--- TASK GOAL ---
For the entries below, count the lines containing "text" and give only that number.

* * * *

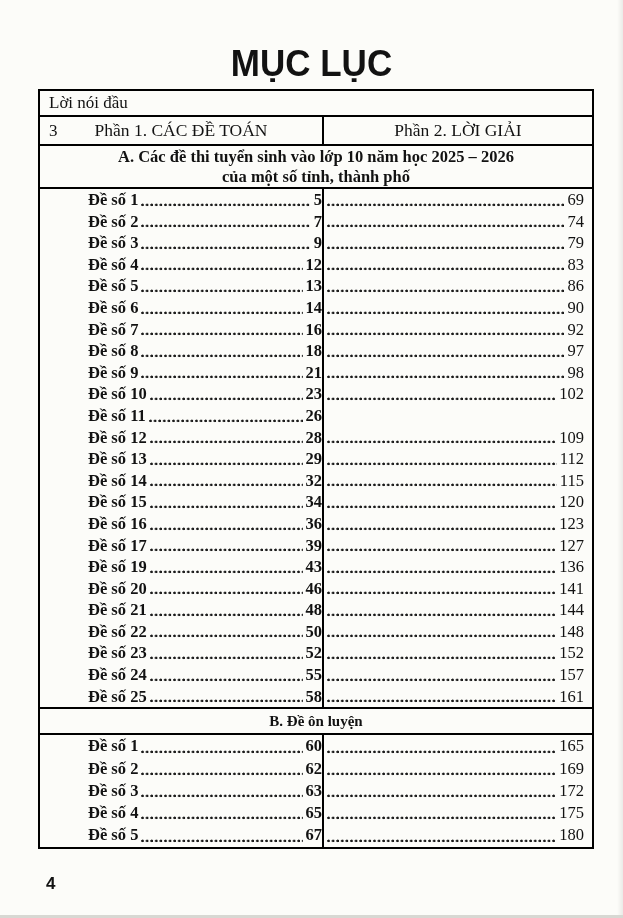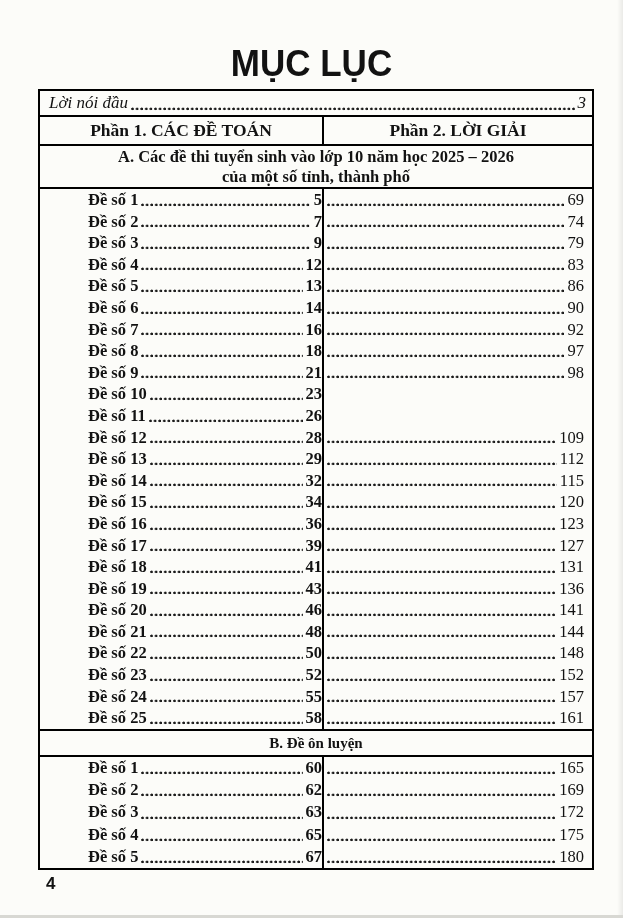--- a/index.html
+++ b/index.html
@@ -21,28 +21,29 @@
   .toc-table {
     position:absolute; left:38px; top:89px; width:556px;
     border:2.5px solid #000;
     box-sizing:border-box;
     background:transparent;
   }
   .preface-row {
     display:flex; align-items:stretch;
     height:24px;
     border-bottom:2px solid #000;
-    font-style:italic; font-size:17px;
+    font-size:17px;
     padding:0 6px 0 9px;
+    flex-direction:column;
   }
   .preface-row .lbl, .preface-row .pg { line-height:24px; }
   .header-row {
     display:flex; height:27px;
     border-bottom:2px solid #000;
-    font-weight:700; font-size:17.5px;
+    font-weight:400; font-size:17.5px;
   }
   .header-cell { line-height:27px; text-align:center; box-sizing:border-box; }
   .header-cell.left { width:284px; border-right:2px solid #000; }
   .header-cell.right { flex:1; }
   .section-head-a {
     border-bottom:2px solid #000;
     text-align:center; font-weight:700; font-size:16.5px;
     line-height:19.5px; padding:1px 0;
   }
   .row { display:flex; height:21.6px; font-size:16.5px; }
@@ -202,20 +203,24 @@
           <span class="dots"></span>
           <span class="pg">98</span>
         </div>
       </div>
       <div class="row">
         <div class="cell-left">
           <span class="lbl">Đề số 10</span>
           <span class="dots"></span>
           <span class="pg">23</span>
         </div>
+        <div class="cell-right">
+          <span class="dots"></span>
+          <span class="pg">102</span>
+        </div>
       </div>
       <div class="row">
         <div class="cell-left">
           <span class="lbl">Đề số 11</span>
           <span class="dots"></span>
           <span class="pg">26</span>
         </div>
       </div>
       <div class="row">
         <div class="cell-left">
@@ -274,31 +279,20 @@
       </div>
       <div class="row">
         <div class="cell-left">
           <span class="lbl">Đề số 17</span>
           <span class="dots"></span>
           <span class="pg">39</span>
         </div>
         <div class="cell-right">
           <span class="dots"></span>
           <span class="pg">127</span>
-        </div>
-      </div>
-      <div class="row">
-        <div class="cell-left">
-          <span class="lbl">Đề số 18</span>
-          <span class="dots"></span>
-          <span class="pg">41</span>
-        </div>
-        <div class="cell-right">
-          <span class="dots"></span>
-          <span class="pg">131</span>
         </div>
       </div>
       <div class="row">
         <div class="cell-left">
           <span class="lbl">Đề số 19</span>
           <span class="dots"></span>
           <span class="pg">43</span>
         </div>
         <div class="cell-right">
           <span class="dots"></span>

* * * *

--- ANSWER SPACE ---
2